Только бы не пропустить. Только бы не оказаться такой же беспечной, как мама.
Я ложилась на кушетку и морщилась от холодного датчика. И ждала вердикт, слизывая пот с верхней губы.
– Отпускаю вас до следующего года, – отражалось от стен затемненного кабинета.
Но целый год, невыносимо длинный, я не выдерживала. И сидела под дверью маммолога снова. И снова.
Я чувствую тепло, исходящее от сосков, гладкость натянутой кожи. И бороздки синих растяжек по бокам. Никогда в жизни моя грудь не была такой красивой. И никогда я не должна была проявлять столько внимания к ней.
Все женщины, которых я любила, не любили свою грудь. Я вспоминаю, как купаю бабушку, вожу губкой по шее и плечам, лью из душа на грудь – белый пергамент, когда-то гордо вздымавшийся пятым размером. У бабушки нет сил что-то сказать, но я вижу, как она кривится, стоит мне, поднимая ее из воды, задеть грудь.
А вот мне шестнадцать, я сижу в комнате старшей сестры и смотрю, как она крутится перед зеркалом. На ней черная мини, расшитый стразами корсет и три ряда ожерелий с черепами – моя сорока наряжается в клуб. Я поднимаюсь с дивана, чтобы поправить шнуровку на корсете, и сестра смеётся:
– Сильней тяни, все равно нет там ничего! Вот накоплю денег, сиськи накачаю и тогда буду – ух!
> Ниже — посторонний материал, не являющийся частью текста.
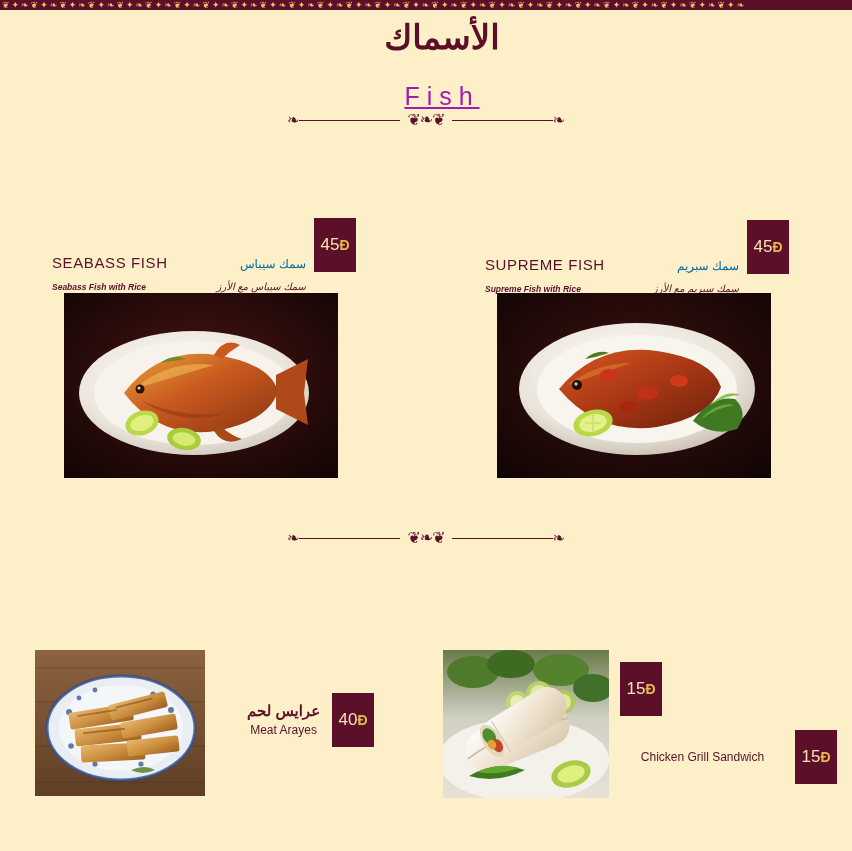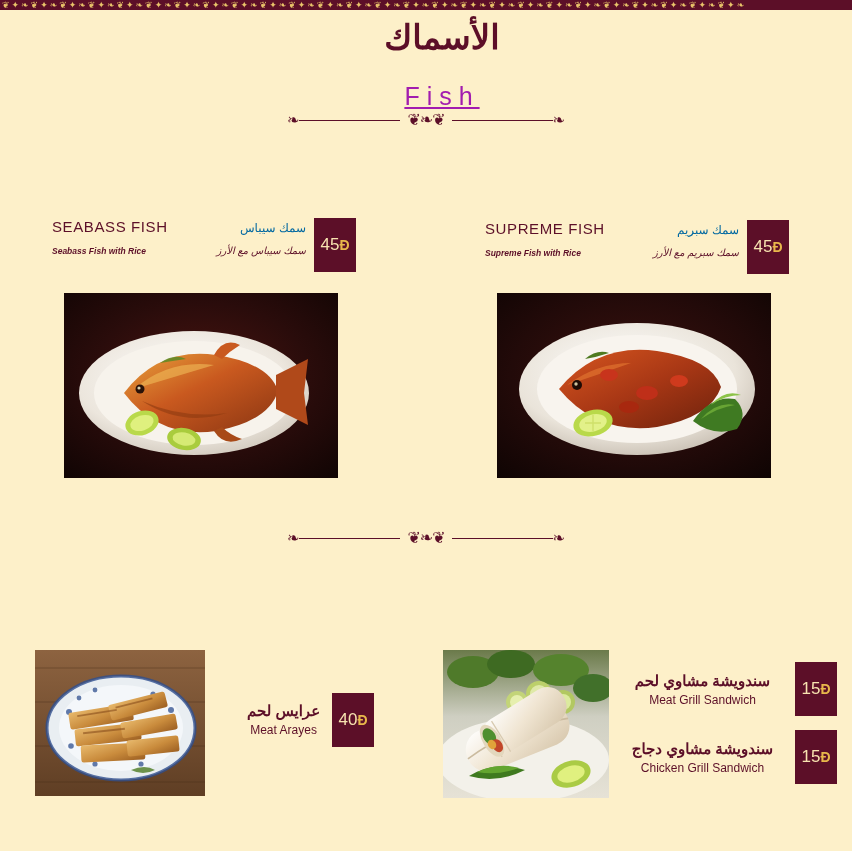--- a/index.html
+++ b/index.html
@@ -132,20 +132,21 @@
   #fish-item-1 { left: 52px; top: 218px; width: 304px; }
   #fish-item-2 { left: 485px; top: 220px; width: 304px; }
 
   .fish-head {
     display: flex;
     align-items: flex-start;
   }
   .fish-names {
     flex: 1;
     padding-right: 8px;
+    margin-top: 36px;
   }
   .fish-row-main {
     display: flex;
     justify-content: space-between;
     align-items: baseline;
   }
   .name-en {
     font-size: 15px;
     letter-spacing: 0.6px;
     color: #5c0f28;
@@ -498,32 +499,27 @@
     <ellipse cx="128" cy="124" rx="20" ry="13" fill="#aacb45" transform="rotate(-16 128 124)"></ellipse>
     <ellipse cx="128" cy="124" rx="14" ry="8" fill="#e0f07f" transform="rotate(-16 128 124)"></ellipse>
 
     <path d="M26 126 q26 -16 56 -6 q-28 14 -56 6z" fill="#3f7a1f"></path>
     <path d="M34 122 q22 -10 42 -4 q-22 8 -42 4z" fill="#63a52f"></path>
   </svg>
 </div>
 
 <div class="sandwich-block">
   <div class="sandwich-row">
-    <div class="sandwich-text">
-      <div class="sandwich-ar">سندويشة مشاوي لحم</div>
-      <div class="sandwich-en">Meat Grill Sandwich</div>
-    </div>
     <div class="price-badge">
       <span class="amount">15</span>
       <span class="currency">Ð</span>
     </div>
   </div>
   <div class="sandwich-row">
     <div class="sandwich-text">
-      <div class="sandwich-ar">سندويشة مشاوي دجاج</div>
       <div class="sandwich-en">Chicken Grill Sandwich</div>
     </div>
     <div class="price-badge">
       <span class="amount">15</span>
       <span class="currency">Ð</span>
     </div>
   </div>
 </div>
 
 </body></html>

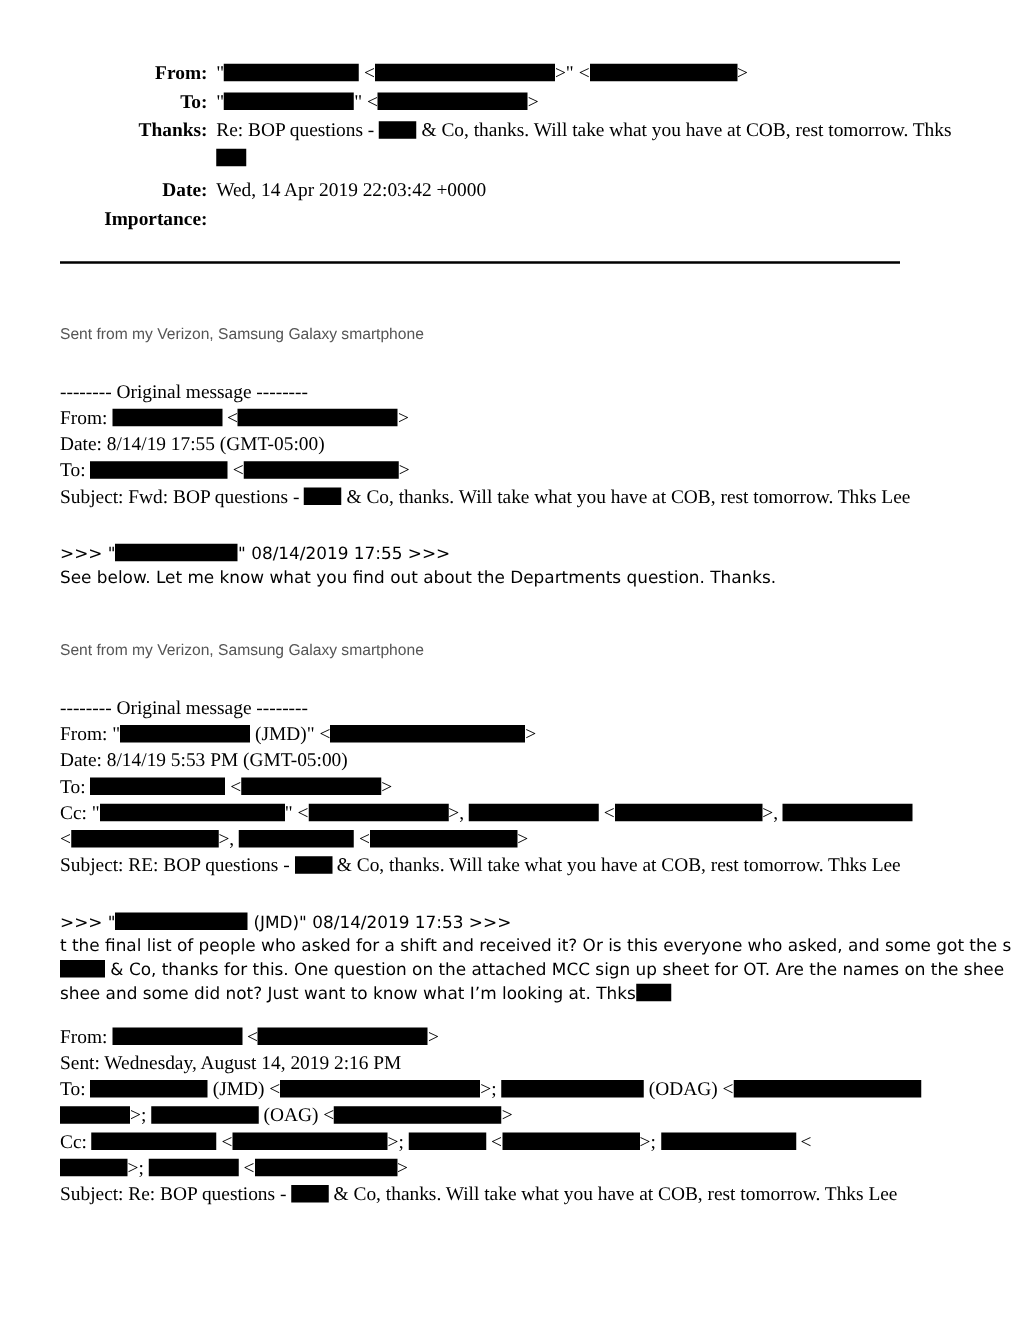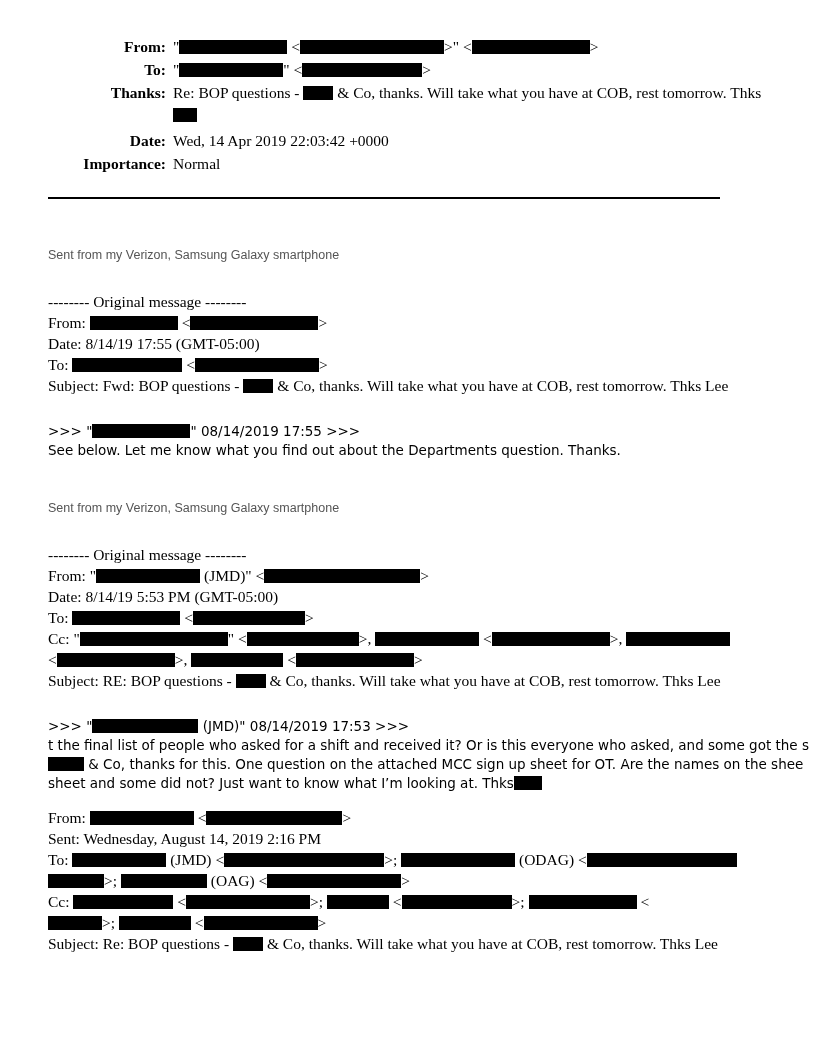--- a/index.html
+++ b/index.html
@@ -13,21 +13,21 @@
     font-family: "Liberation Serif", serif;
     color: #000000;
     position: relative;
     overflow: hidden;
   }
   .page {
     position: relative;
     width: 816px;
     height: 816px;
     box-sizing: border-box;
-    padding: 28px 48px 0 48px;
+    padding: 40px 48px 0 48px;
   }
 
   
   .hdr {
     margin-top: 8px;
     font-size: 15.5px;
     line-height: 22px;
   }
   .hdr-row {
     display: flex;
@@ -134,21 +134,20 @@
       </div>
     </div>
 
     <div class="hdr-row" style="margin-top:4px">
       <div class="hdr-label">Date:</div>
       <div class="hdr-val">Wed, 14 Apr 2019 22:03:42 +0000</div>
     </div>
 
     <div class="hdr-row">
       <div class="hdr-label">Importance:</div>
-      <div class="hdr-val">Normal</div>
     </div>
 
   </div>
 
   <hr class="rule">
 
   <div class="body-area">
 
 
     <div class="spacer-md"></div>
@@ -230,21 +229,21 @@
       <span class="ln">
         <span>&gt;&gt;&gt; "</span><span class="rd" style="width:106px"></span>
         <span>(JMD)" 08/14/2019 17:53 &gt;&gt;&gt;</span>
       </span>
       <span class="ln">t the final list of people who asked for a shift and received it?  Or is this everyone who asked, and some got the s</span>
       <span class="ln">
         <span class="rd" style="width:36px"></span>
         <span>&amp; Co, thanks for this.  One question on the attached MCC sign up sheet for OT.  Are the names on the shee</span>
       </span>
       <span class="ln">
-        <span>sheet and some did not?  Just want to know what I’m looking at.  Thks</span><span class="rd" style="width:28px"></span>
+        <span>shee and some did not?  Just want to know what I’m looking at.  Thks</span><span class="rd" style="width:28px"></span>
       </span>
     </div>
 
     <div class="spacer-sm"></div>
 
     <div class="origmsg">
       <span class="ln">
         <span>From:</span>
         <span class="rd" style="width:104px"></span>
         <span>&lt;</span><span class="rd" style="width:136px"></span><span>&gt;</span>

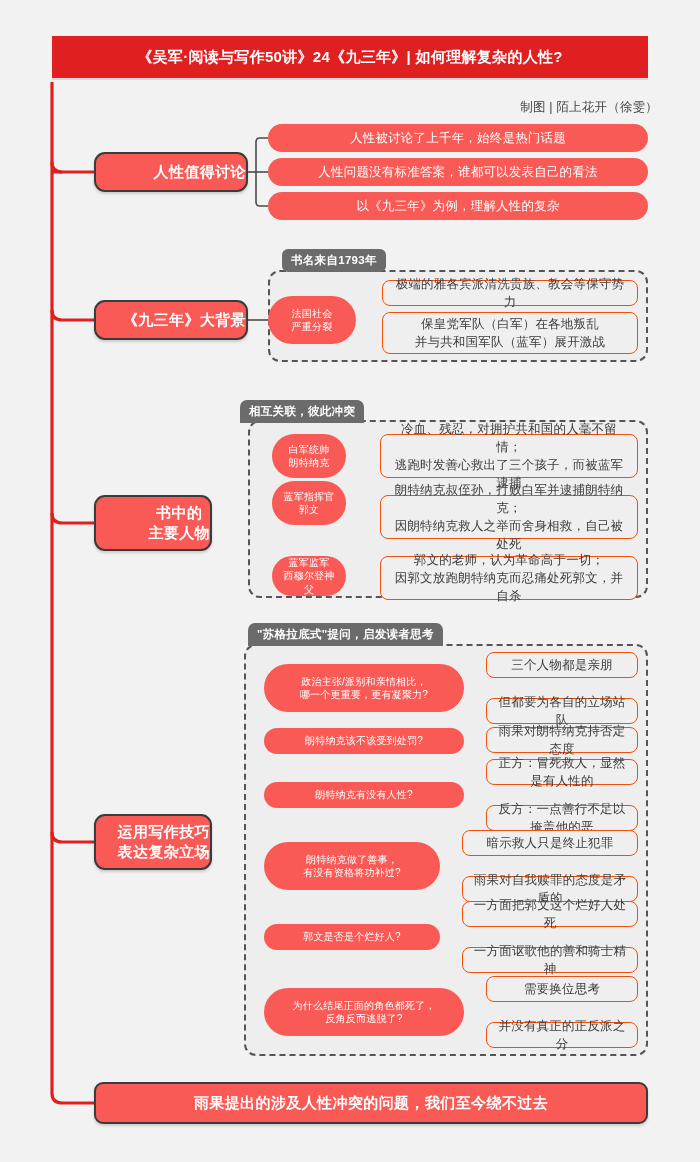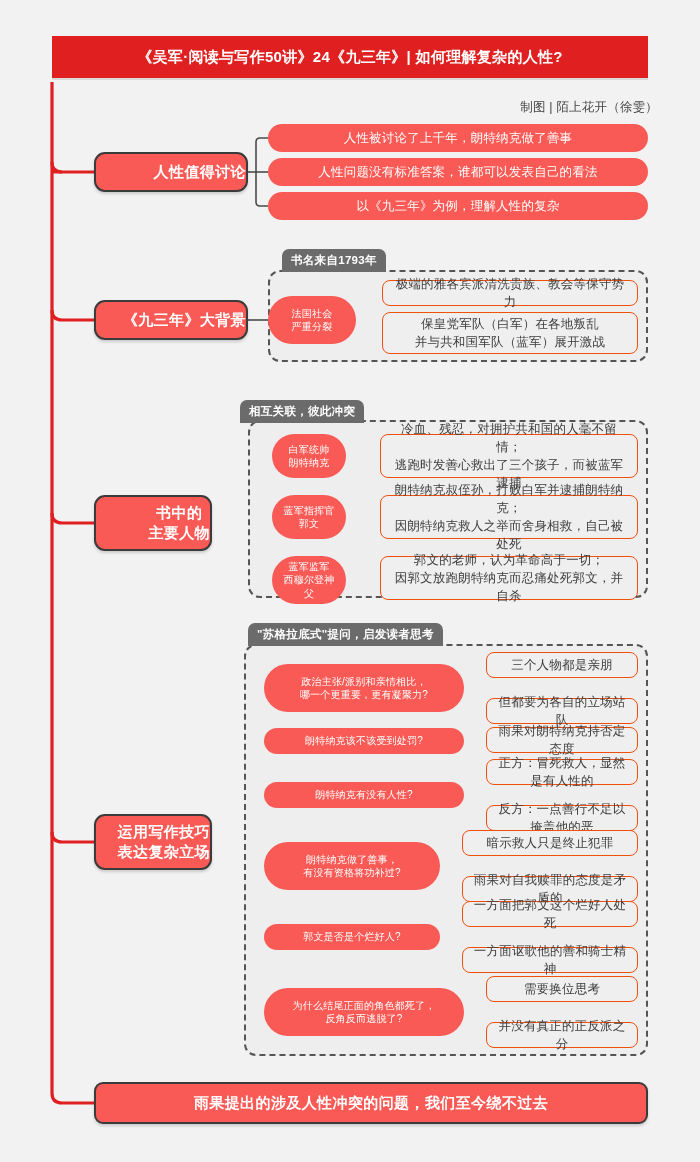--- a/index.html
+++ b/index.html
@@ -164,35 +164,35 @@
     <path d="M474,993 L474,1031"></path>
     <path d="M474,993 Q474,989 478,989 L486,989"></path>
     <path d="M474,1031 Q474,1035 478,1035 L486,1035"></path>
   </svg>
 
   <div class="main-node" style="left:94px; top:152px; width:154px; height:40px;">
     <span>人性值得讨论</span>
   </div>
 
   <div class="obox" style="left:268px; top:124px; width:380px; height:28px; background:#FA5A55; border:none; color:#fff; border-radius:999px;">
-    <span>人性被讨论了上千年，朗特纳克做了善事</span>
+    <span>人性被讨论了上千年，始终是热门话题</span>
   </div>
   <div class="obox" style="left:268px; top:158px; width:380px; height:28px; background:#FA5A55; border:none; color:#fff; border-radius:999px;">
     <span>人性问题没有标准答案，谁都可以发表自己的看法</span>
   </div>
   <div class="obox" style="left:268px; top:192px; width:380px; height:28px; background:#FA5A55; border:none; color:#fff; border-radius:999px;">
     <span>以《九三年》为例，理解人性的复杂</span>
   </div>
 
   <div class="main-node" style="left:94px; top:300px; width:154px; height:40px;">
     <span>《九三年》大背景</span>
   </div>
 
   <div class="group-box" style="left:268px; top:270px; width:380px; height:92px;"></div>
-  <div class="group-tag" style="left:282px; top:249px;">书名来自1793年</div>
+  <div class="group-tag" style="left:282px; top:249px;border-radius:6px;">书名来自1793年</div>
 
   <div class="pill" style="left:268px; top:296px; width:88px; height:48px; white-space:pre-line;">
     <span>法国社会
 严重分裂</span>
   </div>
 
   <div class="obox" style="left:382px; top:280px; width:256px; height:26px;">
     <span>极端的雅各宾派清洗贵族、教会等保守势力</span>
   </div>
   <div class="obox" style="left:382px; top:312px; width:256px; height:42px; white-space:pre-line;">
@@ -205,25 +205,25 @@
 主要人物</span>
   </div>
 
   <div class="group-box" style="left:248px; top:420px; width:400px; height:178px;"></div>
   <div class="group-tag" style="left:240px; top:400px;">相互关联，彼此冲突</div>
 
   <div class="pill" style="left:272px; top:434px; width:74px; height:44px; white-space:pre-line;">
     <span>白军统帅
 朗特纳克</span>
   </div>
-  <div class="pill" style="left:272px; top:495px; width:74px; height:44px; white-space:pre-line;">
+  <div class="pill" style="left:272px; top:481px; width:74px; height:44px; white-space:pre-line;">
     <span>蓝军指挥官
 郭文</span>
   </div>
-  <div class="pill" style="left:272px; top:556px; width:74px; height:48px; white-space:pre-line;">
+  <div class="pill" style="left:272px; top:556px; width:74px; height:40px; white-space:pre-line;">
     <span>蓝军监军
 西穆尔登神父</span>
   </div>
 
   <div class="obox" style="left:380px; top:434px; width:258px; height:44px; white-space:pre-line;">
     <span>冷血、残忍，对拥护共和国的人毫不留情；
 逃跑时发善心救出了三个孩子，而被蓝军逮捕</span>
   </div>
   <div class="obox" style="left:380px; top:495px; width:258px; height:44px; white-space:pre-line;">
     <span>朗特纳克叔侄孙，打败白军并逮捕朗特纳克；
Я смотрю на свои сиськи и вздыхаю. В шестнадцать лет я ещё не знаю, что сестра погибнет раньше, чем накопит и накачает. А мне, чтобы стать «ух!», нужно будет родить.
Минуты текут, и я знаю, что близится неизбежное. Скоро грудь станет больше его головы, а потом и моей, и наверное, если чуть подождать, больше земного шара. Ребенок проснется, или я его разбужу. Как бы то ни было – пора кормить.
Я вспоминаю маму в онкоцентре. Исхудавшую, обессиленную, я везу ее к лифту на инвалидном кресле. Мама здоровается с молодым врачом и расправляет плечи. «Грудь вперед, попу назад», – слышу я ее голос. Быть на высоте даже с четвертой степенью рака груди. Груди, откормившей двоих детей, исправленной пластикой, но так и не ставшей достойной прикосновений, даже для диагностики. Так и не ставшей достойной любви.
Ребенок кряхтит и распахивает удивлённые пятидневные глаза. Я беру его из люльки и пробую приложить.
Он открывает рот, широко, как на картинке, пробует взять сосок и выплевывает. Снова пробует и снова выплевывает. Я вожу соском под его носом. Щекочу верхнюю губу, но, кроме теплого влажного рта, не чувствую ничего.
Он опять не может захватить. Не может, не хочет – я не знаю – напряжение нарастает, плечи сводит. Ребенок крутит головой все отчаяннее, замирает и начинает орать.